- Work task -
Nothing but the data, repeated exactly, belongs in the answer.
◇ ◇ ◇ ◇ ◇
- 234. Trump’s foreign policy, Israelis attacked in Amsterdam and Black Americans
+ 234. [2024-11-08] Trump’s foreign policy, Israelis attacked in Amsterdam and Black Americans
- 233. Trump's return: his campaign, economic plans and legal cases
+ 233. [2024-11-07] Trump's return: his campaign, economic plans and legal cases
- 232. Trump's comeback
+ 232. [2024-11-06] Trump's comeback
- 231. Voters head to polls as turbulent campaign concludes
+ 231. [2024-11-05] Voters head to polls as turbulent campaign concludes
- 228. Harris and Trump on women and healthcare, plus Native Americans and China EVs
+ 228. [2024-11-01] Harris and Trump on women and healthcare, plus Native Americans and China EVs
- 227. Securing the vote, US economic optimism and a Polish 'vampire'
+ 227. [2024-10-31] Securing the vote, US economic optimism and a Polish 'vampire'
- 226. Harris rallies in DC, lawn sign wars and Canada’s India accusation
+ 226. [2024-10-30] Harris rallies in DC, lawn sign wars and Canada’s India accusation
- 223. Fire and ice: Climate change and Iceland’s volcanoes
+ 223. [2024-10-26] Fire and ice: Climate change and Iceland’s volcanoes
◇ ◇ ◇ ◇ ◇
- Solution below -
- 234. Trump’s foreign policy, Israelis attacked in Amsterdam and Black Americans
+ 234. [2024-11-08] Trump’s foreign policy, Israelis attacked in Amsterdam and Black Americans
- 233. Trump's return: his campaign, economic plans and legal cases
+ 233. [2024-11-07] Trump's return: his campaign, economic plans and legal cases
- 232. Trump's comeback
+ 232. [2024-11-06] Trump's comeback
- 231. Voters head to polls as turbulent campaign concludes
+ 231. [2024-11-05] Voters head to polls as turbulent campaign concludes
- 228. Harris and Trump on women and healthcare, plus Native Americans and China EVs
+ 228. [2024-11-01] Harris and Trump on women and healthcare, plus Native Americans and China EVs
- 227. Securing the vote, US economic optimism and a Polish 'vampire'
+ 227. [2024-10-31] Securing the vote, US economic optimism and a Polish 'vampire'
- 226. Harris rallies in DC, lawn sign wars and Canada’s India accusation
+ 226. [2024-10-30] Harris rallies in DC, lawn sign wars and Canada’s India accusation
- 223. Fire and ice: Climate change and Iceland’s volcanoes
+ 223. [2024-10-26] Fire and ice: Climate change and Iceland’s volcanoes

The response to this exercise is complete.